■ **Data for processing**:
= = =

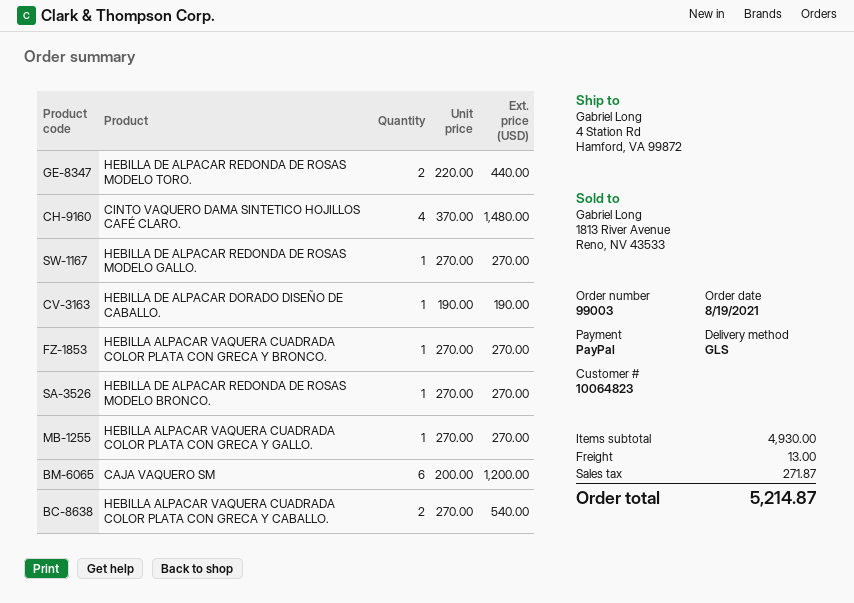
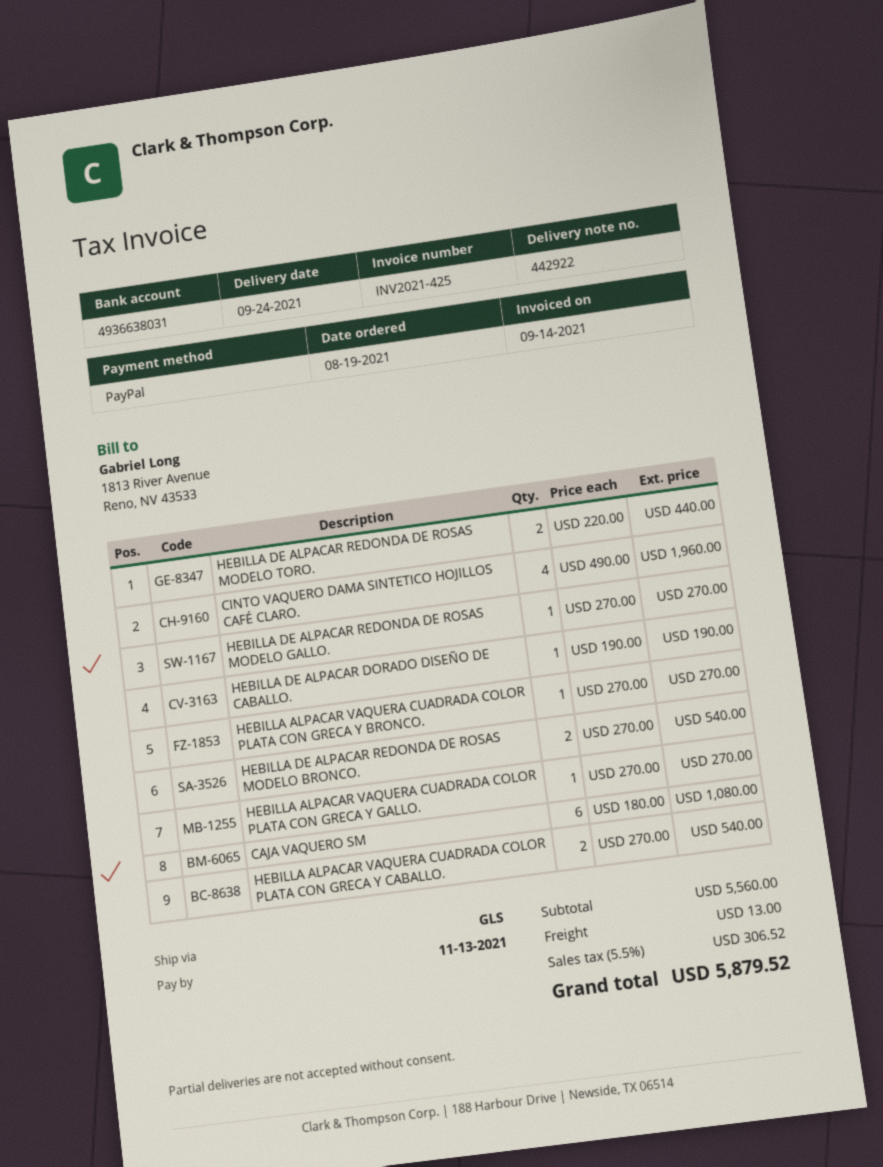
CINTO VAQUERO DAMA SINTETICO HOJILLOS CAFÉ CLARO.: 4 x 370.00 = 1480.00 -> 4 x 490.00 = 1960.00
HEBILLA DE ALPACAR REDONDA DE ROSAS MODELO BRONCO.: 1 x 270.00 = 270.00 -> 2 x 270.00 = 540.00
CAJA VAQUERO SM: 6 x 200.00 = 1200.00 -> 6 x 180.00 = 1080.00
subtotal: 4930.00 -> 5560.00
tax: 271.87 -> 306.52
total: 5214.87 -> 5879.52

= = =

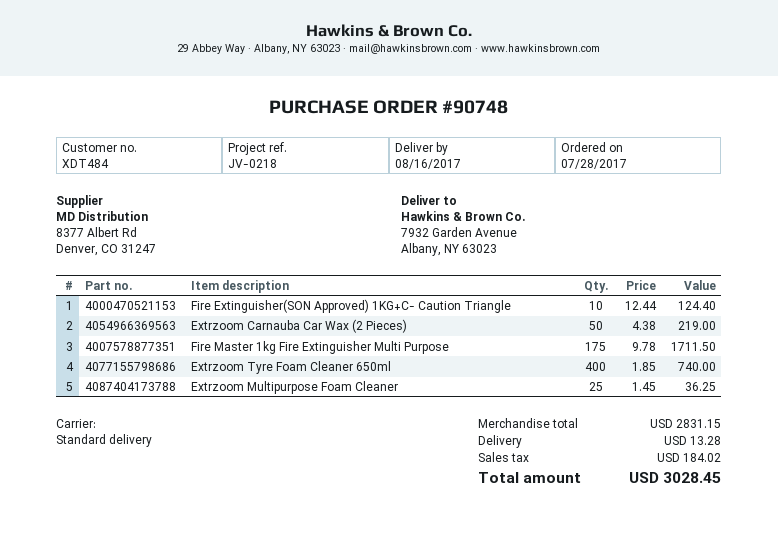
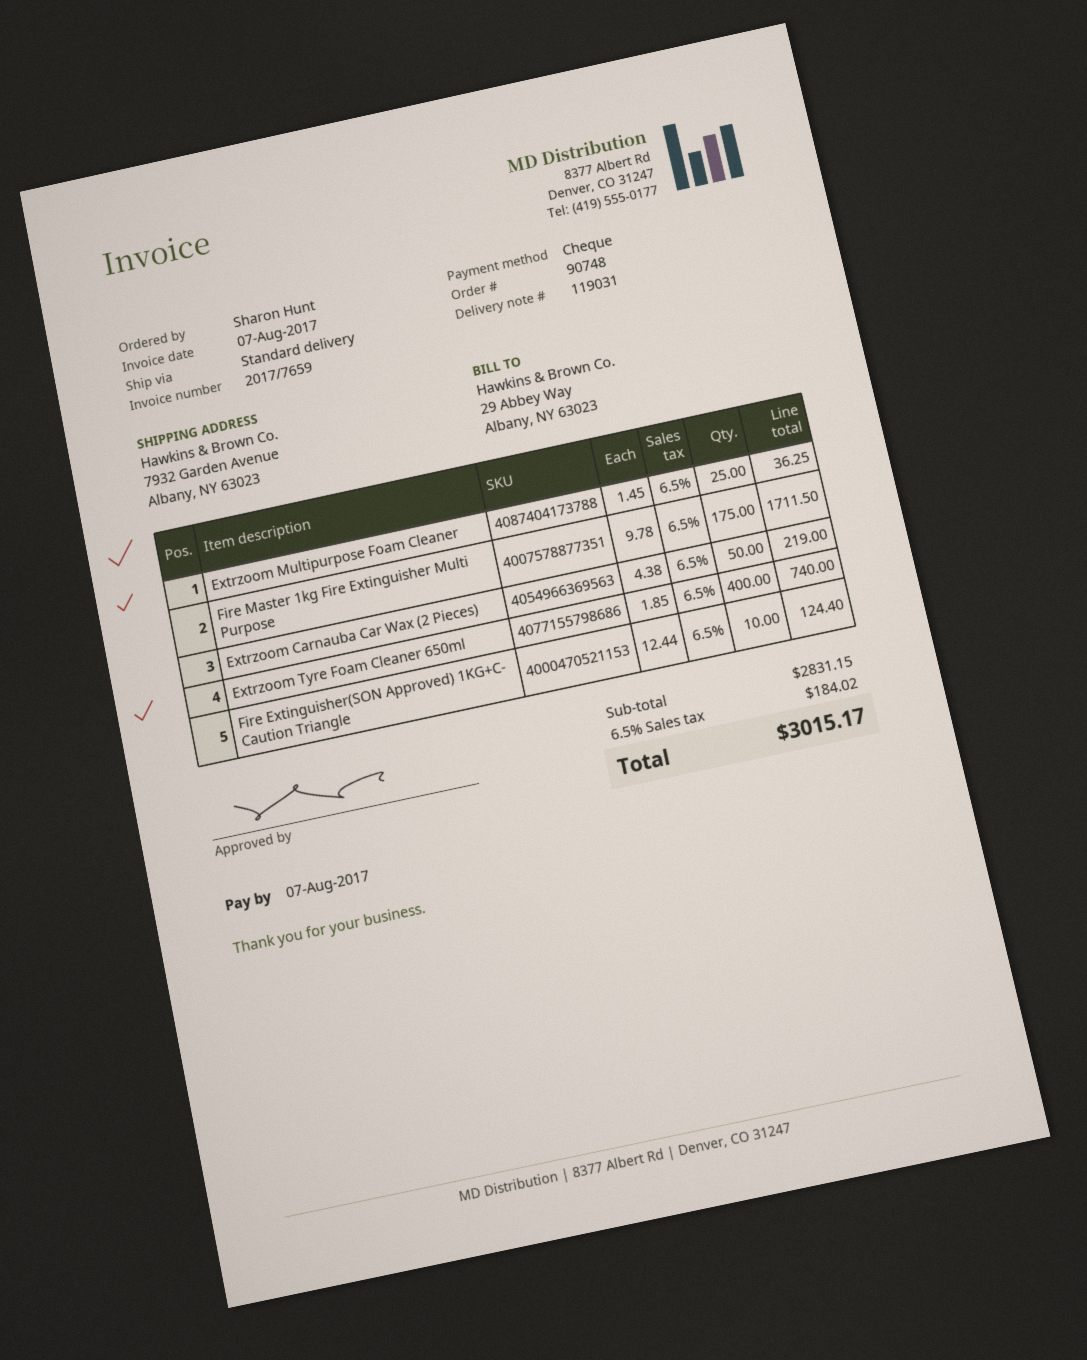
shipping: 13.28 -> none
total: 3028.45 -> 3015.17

= = =

■ **Task statement**:
Set down, from the entries above, exactly the lines from the one with "CAJA VAQUERO SM: 6" up to and including the one with "total: 5214.87 -> 5879.52", and no other lines.

■ **Reply**:
CAJA VAQUERO SM: 6 x 200.00 = 1200.00 -> 6 x 180.00 = 1080.00
subtotal: 4930.00 -> 5560.00
tax: 271.87 -> 306.52
total: 5214.87 -> 5879.52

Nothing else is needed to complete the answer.